March is Women’s History month. This year’s theme, according to the National Women’s History Project site: Women’s Education – Women’s Empowerment, recognizes the pioneering leadership of women and their impact on the diverse areas of education. The following blog honors an extraordinary 19th century woman who made significant contributions to spiritual and religious education as a teacher, writer, and leader.
Mary Baker Eddy circa 1882-1883 around the time she moved from Lynn, Massachusetts to Boston.
Mary Baker Eddy was no ordinary woman. Behind her Victorian-era velvet and lace dress was a 21st century power suit. At a time when women could not vote, rarely preached from a pulpit or took part in medical professions, Eddy’s work in the healthcare arena broke through the glass ceiling that had yet to become a metaphor. Her ideas as an author, pastor, teacher, and healer charted the path for current thought on consciousness and health today. And in more ways than one, they still lead the way.

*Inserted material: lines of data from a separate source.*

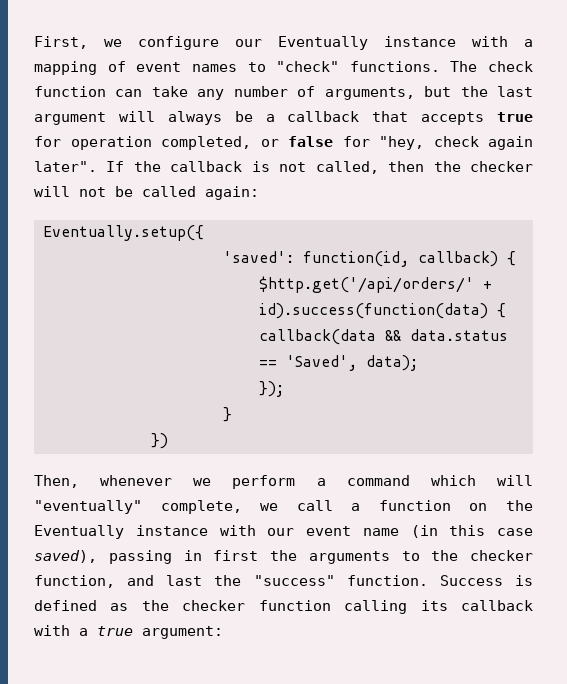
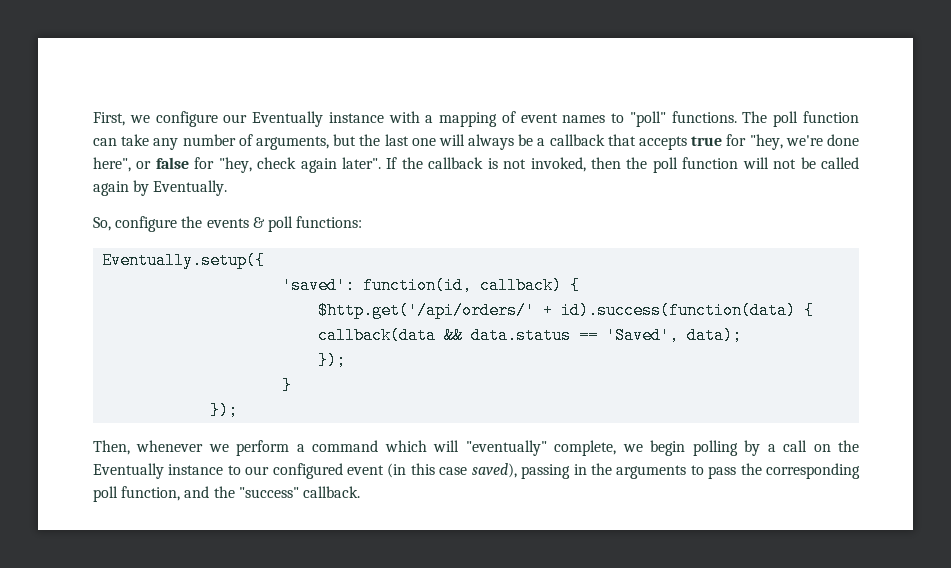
- First, we configure our Eventually instance with a mapping of event names to "check" functions.
+ First, we configure our Eventually instance with a mapping of event names to "poll" functions.
- The check function can take any number of arguments, but the last argument will always be a callback that accepts true for operation completed, or false for "hey, check again later".
+ The poll function can take any number of arguments, but the last one will always be a callback that accepts true for "hey, we're done here", or false for "hey, check again later".
- If the callback is not called, then the checker will not be called again:
+ If the callback is not invoked, then the poll function will not be called again by Eventually.
+ So, configure the events & poll functions:
  }
- })
+ });
- Then, whenever we perform a command which will "eventually" complete, we call a function on the Eventually instance with our event name (in this case saved), passing in first the arguments to the checker function, and last the "success" function. Success is defined as the checker function calling its callback with a true argument:
+ Then, whenever we perform a command which will "eventually" complete, we begin polling by a call on the Eventually instance to our configured event (in this case saved), passing in the arguments to pass the corresponding poll function, and the "success" callback.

After a series of disappointments, including the passing of her first husband and the eventual desertion of her second, Eddy was mid-life and suffering from her own chronic ill-health. This prompted her to investigate alternative healthcare methods, rather than resorting to the harsh treatments and side-effects of conventional 19th-century medicine. She tried diets, hydropathy, homeopathy and what are now known as placebo treatments–and she found some relief. But her most important conclusion from all of her investigations was that what a patient believes is directly related to the healing results they see.